> [Exercise prompt]: Could you give the records below again exactly, without the pictures?

> [Exercise data]:
┌──
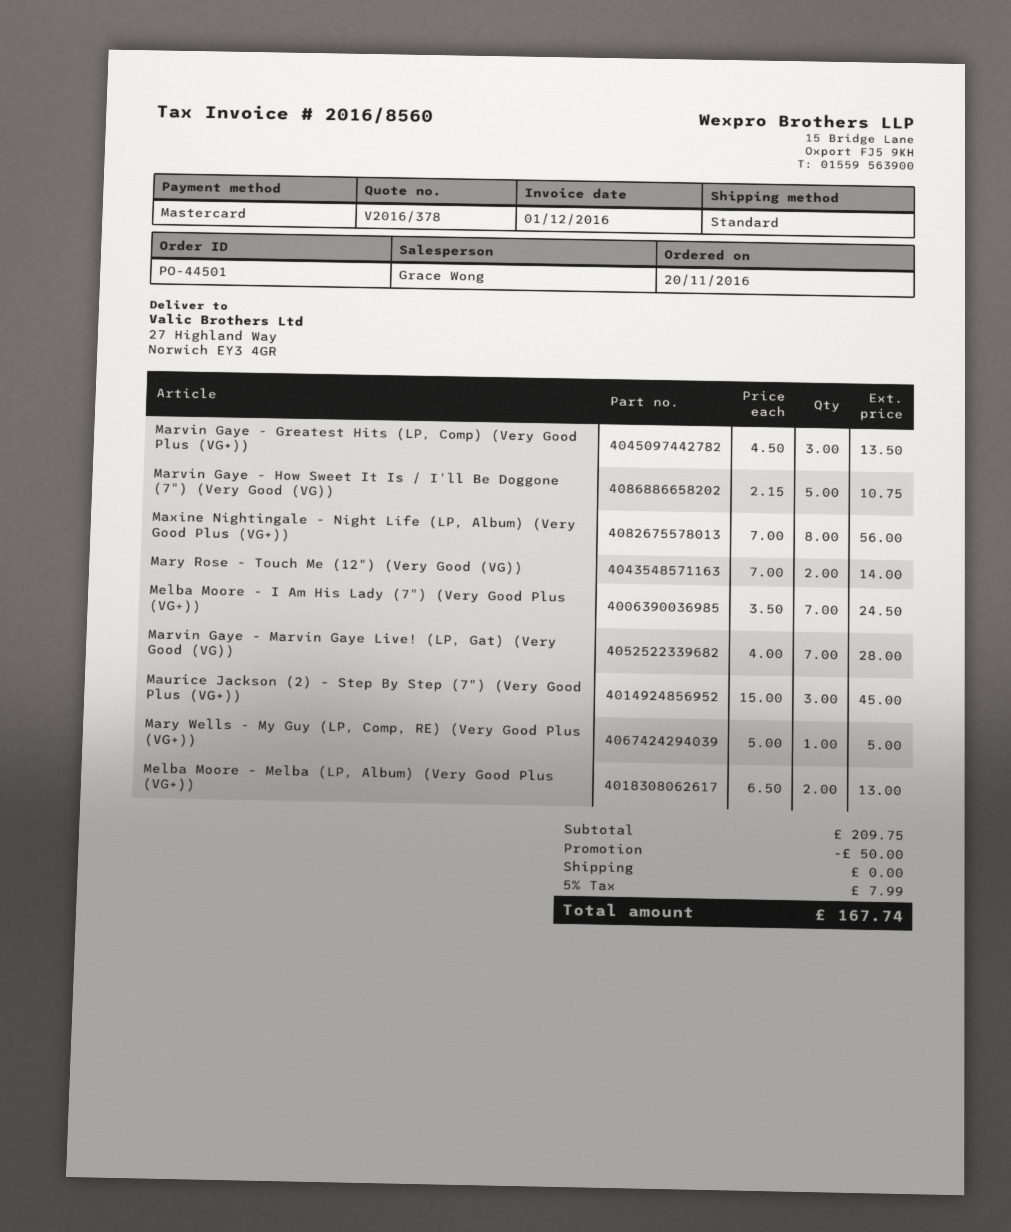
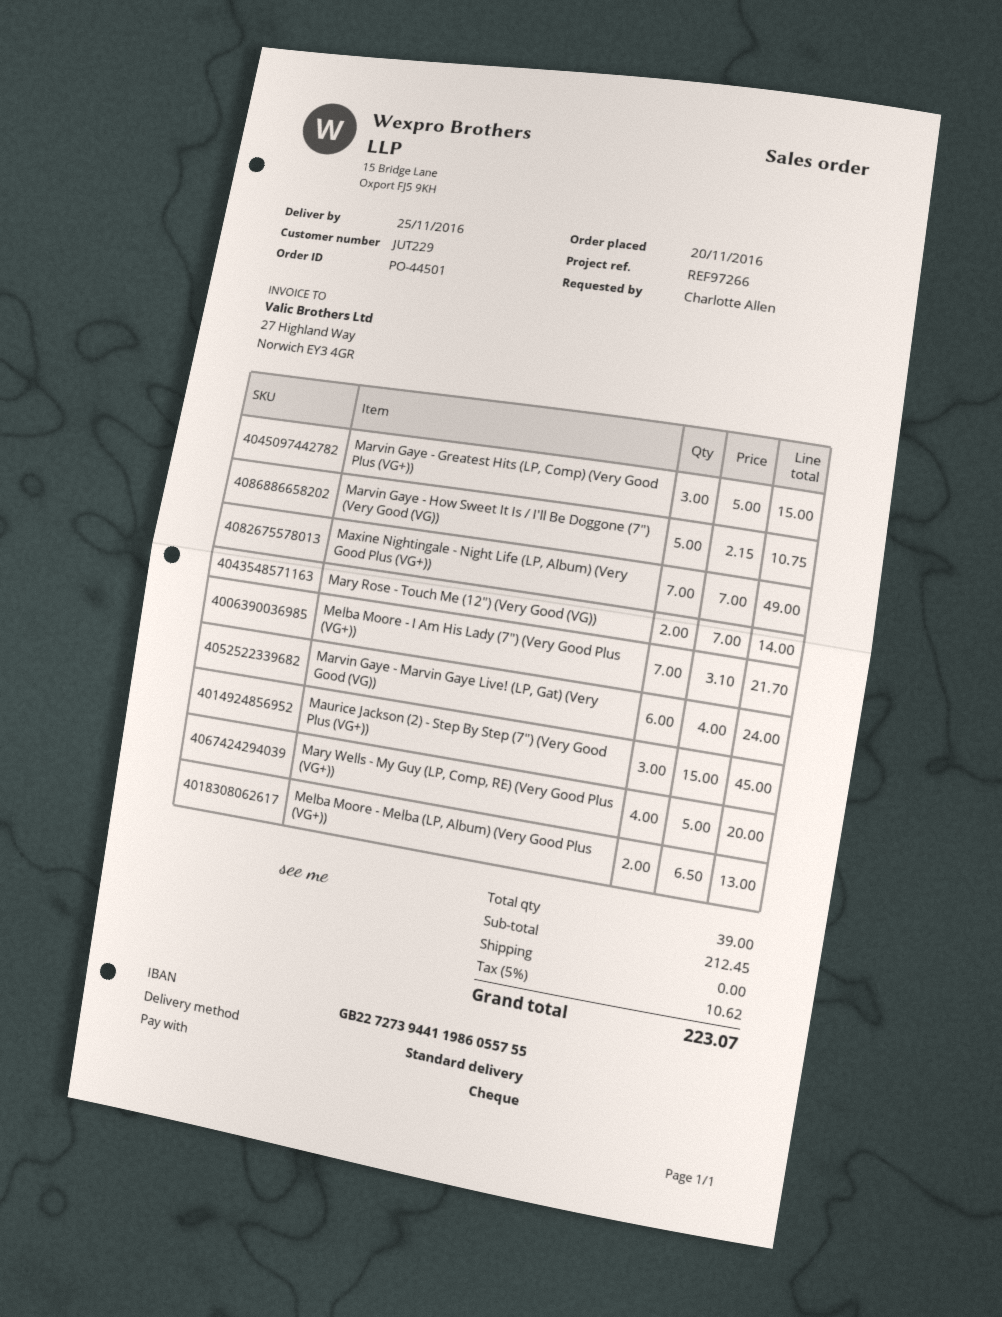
payment method: Mastercard -> cheque
Marvin Gaye - Greatest Hits (LP, Comp) (Very Good Plus (VG+)): 3 x 4.50 = 13.50 -> 3 x 5.00 = 15.00
Maxine Nightingale - Night Life (LP, Album) (Very Good Plus (VG+)): 8 x 7.00 = 56.00 -> 7 x 7.00 = 49.00
Melba Moore - I Am His Lady (7") (Very Good Plus (VG+)): 7 x 3.50 = 24.50 -> 7 x 3.10 = 21.70
Marvin Gaye - Marvin Gaye Live! (LP, Gat) (Very Good (VG)): 7 x 4.00 = 28.00 -> 6 x 4.00 = 24.00
Mary Wells - My Guy (LP, Comp, RE) (Very Good Plus (VG+)): 1 x 5.00 = 5.00 -> 4 x 5.00 = 20.00
subtotal: 209.75 -> 212.45
discount: 50.00 -> none
tax: 5% = 7.99 -> 5% = 10.62
total: 167.74 -> 223.07

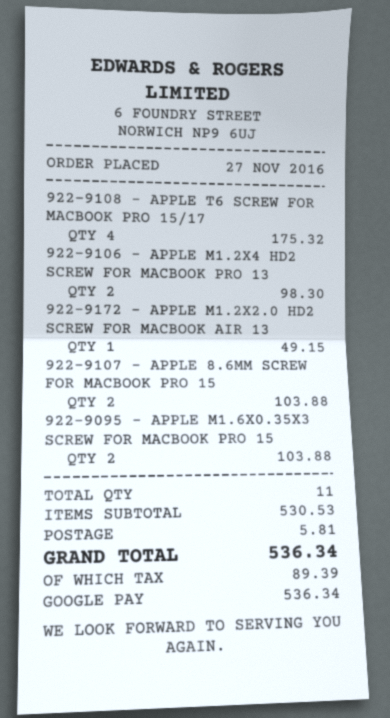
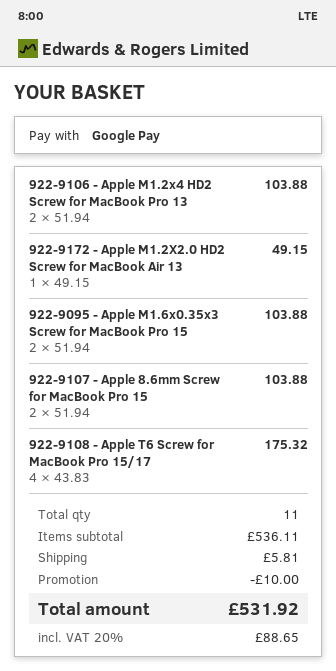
922-9106 - APPLE M1.2X4 HD2 SCREW FOR MACBOOK PRO 13: 2 for 98.30 -> 2 for 103.88
subtotal: 530.53 -> 536.11
discount: none -> 10.00
tax: 89.39 -> 88.65
total: 536.34 -> 531.92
└──
> [Your solution]:
payment method: Mastercard -> cheque
Marvin Gaye - Greatest Hits (LP, Comp) (Very Good Plus (VG+)): 3 x 4.50 = 13.50 -> 3 x 5.00 = 15.00
Maxine Nightingale - Night Life (LP, Album) (Very Good Plus (VG+)): 8 x 7.00 = 56.00 -> 7 x 7.00 = 49.00
Melba Moore - I Am His Lady (7") (Very Good Plus (VG+)): 7 x 3.50 = 24.50 -> 7 x 3.10 = 21.70
Marvin Gaye - Marvin Gaye Live! (LP, Gat) (Very Good (VG)): 7 x 4.00 = 28.00 -> 6 x 4.00 = 24.00
Mary Wells - My Guy (LP, Comp, RE) (Very Good Plus (VG+)): 1 x 5.00 = 5.00 -> 4 x 5.00 = 20.00
subtotal: 209.75 -> 212.45
discount: 50.00 -> none
tax: 5% = 7.99 -> 5% = 10.62
total: 167.74 -> 223.07

922-9106 - APPLE M1.2X4 HD2 SCREW FOR MACBOOK PRO 13: 2 for 98.30 -> 2 for 103.88
subtotal: 530.53 -> 536.11
discount: none -> 10.00
tax: 89.39 -> 88.65
total: 536.34 -> 531.92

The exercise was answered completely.